As Maine Goes…

On November 6, for the first time in the nation’s history, marriage equality advocates will put before voters an affirmative ballot question aiming to give gay and lesbian couples the freedom to marry. Having delivered more than 105,000 signatures to the Secretary of State’s Office in Augusta this past January (in a state with only 1.33 million people), the Maine Freedom to Marry Coalition succeeded in having the voter initiative placed on this fall’s ballot.

On June 13 from 6-8 p.m., Mainers United for Marriage, the coalition fighting to enact the initiative, hosts a fundraiser in Manhattan at the Nancy Margolis Gallery, 523 West 25th Street. Leaders in the effort will be on hand to discuss how the campaign is going and how New Yorkers and others outside of Maine can help. Organizers are asking for donations of at least $100 (action.mainersunited.org/page/event/detail/wrjp). Donated beer, wine, non-alcoholic beverages, and Maine seafood hors d'oeuvres will be served.

In May 2009, then-Governor John Baldacci, a Democrat, signed a marriage equality law passed by the Legislature. However, in a voter referendum that November, the measure was repealed by a 53-47 percent margin, and Maine’s current governor, Republican Paul LePage, is a staunch opponent of gay marriage.

A recent poll taken by Public Policy Polling, however, shows this November’s pro-gay initiative has the support of 54 percent of voters, with opposition standing at 41 percent.
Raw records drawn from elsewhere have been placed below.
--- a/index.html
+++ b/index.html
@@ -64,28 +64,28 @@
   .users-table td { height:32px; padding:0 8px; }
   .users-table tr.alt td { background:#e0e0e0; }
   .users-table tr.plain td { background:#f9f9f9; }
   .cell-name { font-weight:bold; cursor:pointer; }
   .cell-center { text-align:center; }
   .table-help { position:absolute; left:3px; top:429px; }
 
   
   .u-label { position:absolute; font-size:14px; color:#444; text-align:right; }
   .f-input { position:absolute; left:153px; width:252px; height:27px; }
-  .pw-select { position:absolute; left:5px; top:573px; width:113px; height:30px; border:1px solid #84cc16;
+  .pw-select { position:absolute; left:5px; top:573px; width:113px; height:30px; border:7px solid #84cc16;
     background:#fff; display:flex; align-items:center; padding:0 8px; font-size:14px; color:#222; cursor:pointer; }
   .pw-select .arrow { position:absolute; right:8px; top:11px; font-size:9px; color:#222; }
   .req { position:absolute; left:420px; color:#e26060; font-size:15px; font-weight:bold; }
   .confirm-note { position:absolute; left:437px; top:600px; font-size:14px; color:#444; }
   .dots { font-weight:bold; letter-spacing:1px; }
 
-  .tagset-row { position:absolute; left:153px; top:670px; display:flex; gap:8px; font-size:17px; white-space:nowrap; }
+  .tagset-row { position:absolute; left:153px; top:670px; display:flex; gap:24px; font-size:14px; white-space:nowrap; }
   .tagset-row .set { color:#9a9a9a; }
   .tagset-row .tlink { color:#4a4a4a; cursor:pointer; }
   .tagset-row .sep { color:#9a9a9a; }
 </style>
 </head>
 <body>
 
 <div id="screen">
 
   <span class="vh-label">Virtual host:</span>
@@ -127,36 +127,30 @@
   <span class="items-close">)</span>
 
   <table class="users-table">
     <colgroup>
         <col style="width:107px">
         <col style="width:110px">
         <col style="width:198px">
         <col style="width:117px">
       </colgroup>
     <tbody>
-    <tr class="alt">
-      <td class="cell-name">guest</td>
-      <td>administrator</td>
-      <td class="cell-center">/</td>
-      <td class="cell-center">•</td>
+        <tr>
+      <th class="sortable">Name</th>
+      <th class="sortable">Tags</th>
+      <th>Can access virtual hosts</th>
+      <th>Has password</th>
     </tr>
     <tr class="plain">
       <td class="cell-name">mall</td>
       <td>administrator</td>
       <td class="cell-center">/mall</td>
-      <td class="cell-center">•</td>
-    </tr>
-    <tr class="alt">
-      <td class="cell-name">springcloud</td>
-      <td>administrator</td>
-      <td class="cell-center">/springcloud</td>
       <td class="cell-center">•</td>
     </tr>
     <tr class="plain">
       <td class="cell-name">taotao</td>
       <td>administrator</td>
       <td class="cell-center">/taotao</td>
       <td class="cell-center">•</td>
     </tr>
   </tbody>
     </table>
The ballot question, titled “An Act to Allow Marriage Licenses for Same Sex Couples and Protect Religious Freedom,” reads “Do you favor a law allowing marriage licenses for same-sex couples that protects religious freedom by ensuring no religion or clergy be required to perform such a marriage in violation of their religious beliefs?”

Voters in Washington State and Maryland may be voting on whether to approve the marriage equality laws passed in those states earlier this year, and LGBT advocates in Minnesota are fighting back against a constitutional amendment on November’s ballot that would bar same-sex marriage in that state.